# What is a "Party Board"?



## Jack87 (Jan 9, 2021)

Is there an official definition of this board category? What is a party board in reference to? What sort of ridding would it be used for? Is it mostly another word for volume shifted boards? Someone please enlighten me.


----------



## Nivek (Jan 24, 2008)

Think of them like volume boards with park flexes.


----------



## ridethecliche (Feb 27, 2019)

Buying another board are we? Looking for something in the opposite end of the spectrum to complement the endeavor alpha?


----------



## Jack87 (Jan 9, 2021)

ridethecliche said:


> Buying another board are we? Looking for something in the opposite end of the spectrum to complement the endeavor alpha?

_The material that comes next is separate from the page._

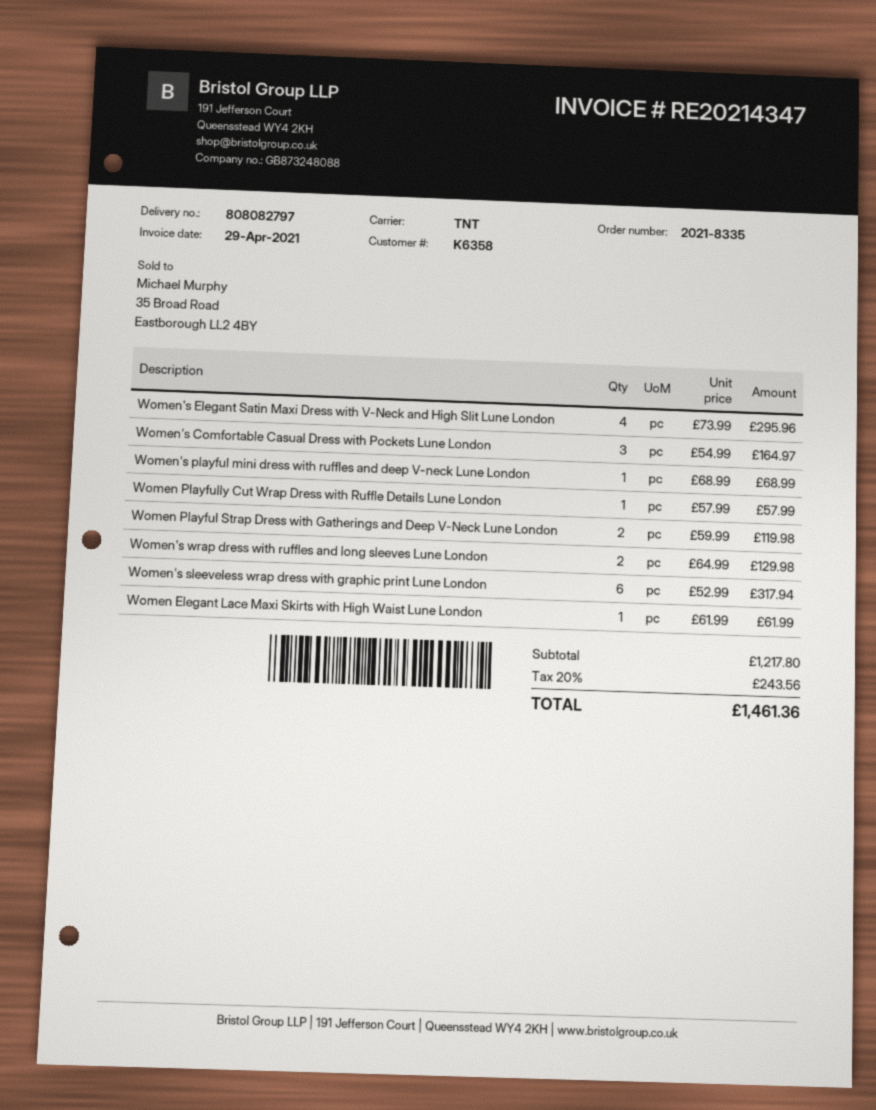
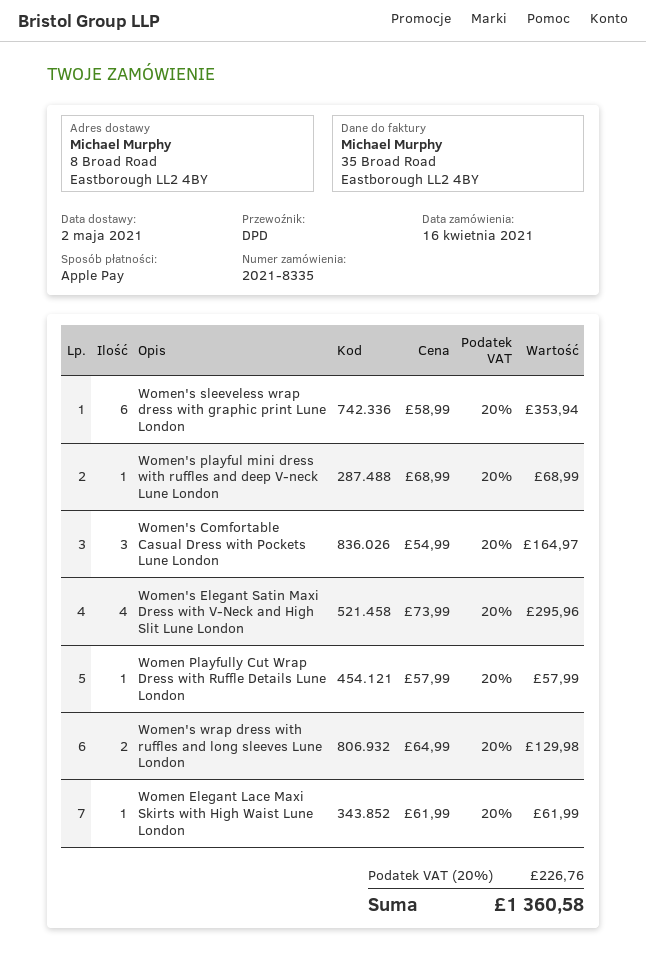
shipping method: TNT -> DPD
Women Playful Strap Dress with Gatherings and Deep V-Neck Lune London: 2 x 59.99 = 119.98 -> none
Women's sleeveless wrap dress with graphic print Lune London: 6 x 52.99 = 317.94 -> 6 x 58.99 = 353.94
tax: 20% = 243.56 -> 20% = 226.76
total: 1461.36 -> 1360.58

Haha yup! That thing comes in on Tuesday! such fast shipping even coming from Canada! Best part was not tax!


----------



## Kijima (Mar 3, 2019)

I thought it was a board designed by Chad Muska with stash pockets


----------



## ridethecliche (Feb 27, 2019)

Jack87 said:


> Haha yup! That thing comes in on Tuesday! such fast shipping even coming from Canada! Best part was not tax!


The yup is a fun board too!

You could size down on something like a niche ember to make it more party board-y. Probably the 150cm for you.


----------



## MrDavey2Shoes (Mar 5, 2018)

Lol Chad Muska, that’s a throwback. Gonna bust out my shortys


----------



## start_today (Mar 17, 2020)

Nivek said:


> Think of them like volume boards with park flexes.


So, what does “volume board” and “volume shifted” mean?


----------



## WigMar (Mar 17, 2019)

start_today said:


> So, what does “volume board” and “volume shifted” mean?


Volume shifted boards take the volume of a traditionally shaped board and cram that into a shorter footprint. They get much wider to pack in the same amount of surface area as a longer board. Look at a K2 Cool Bean vs. a traditional powder board. A 144 Cool Bean can float my 225#, while my traditional long powder board is a 166. Their total volume is about the same while their lengths are not.


----------



## Surgeon (Apr 13, 2020)

What confused me the most at first was the mention of "volume"... it's acutally "surface" or "area"... a technicality really but as a scientist I found it weird at first. Of course, it's all just lingo at some point.


----------



## WigMar (Mar 17, 2019)

Surgeon said:


> What confused me the most at first was the mention of "volume"... it's acutally "surface" or "area"... a technicality really but as a scientist I found it weird at first. Of course, it's all just lingo at some point.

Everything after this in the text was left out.